How do the best accounts on Twitter use Twitter? How do they balance their Tweeting with their day job, how often do they check their mentions, and, most importantly, who are their favorite follows? In Who I Follow, we explore the habits of our favorite follows each month. This month’s edition is drawn from an interview with Rajdeep Sardesai, journalist, author, and news anchor for India Today.

 

I've been on Twitter for 11 years and I think the challenge for a journalist, in particular, is to use Twitter to provide as much information as possible. The occasional opinion will be there, and I am an opinionated person so that will come through, but the key is to give information. I don't want to use Twitter as I once did, perhaps, to grab a bit of attention.

B.C. (before coronavirus), I would use Twitter three or four times a day, in the morning after having read the morning newspapers, [Tweeting] the odd good morning “Suprabhatam” inspirational message, maybe Tweet out a couple of articles, check once in the late afternoon, and then late evening, promoting my show. In A.C. times, I just seem to be hooked on it because I have more time to myself.
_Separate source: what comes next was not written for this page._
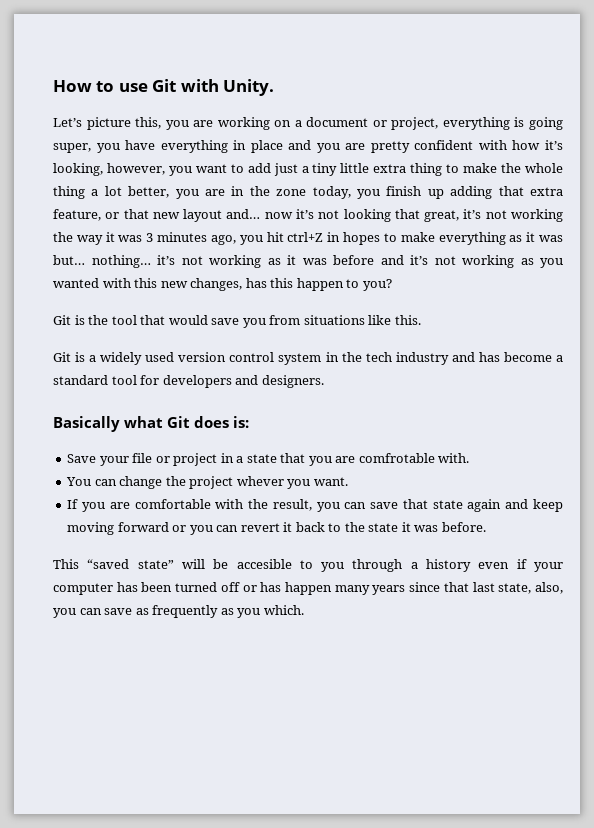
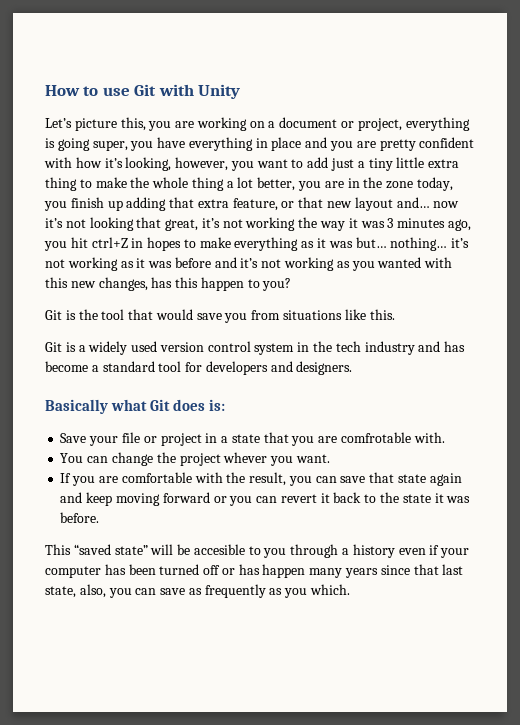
- How to use Git with Unity.
+ How to use Git with Unity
Coronavirus is a huge story, and that means that I'm following people who I never did before.
 

I try every now and then, especially when I go out of the studio, to take and post the odd picture with a little storyline and a hashtag. I think that gives people a sense that this is more than just an opinion sitting in a studio. And, of course, on a big news day — an election day, or when the prime minister's giving a speech on corona — I’m live-Tweeting. We've been doing that during the budget, for example, at India Today. The aim is that whenever there's a big story, or whenever you're out in the field, try to use Twitter as a form of engagement. It depends on the subject matter but I now find myself much more comfortable occasionally Tweeting in Hindi, and reaching out to new audiences.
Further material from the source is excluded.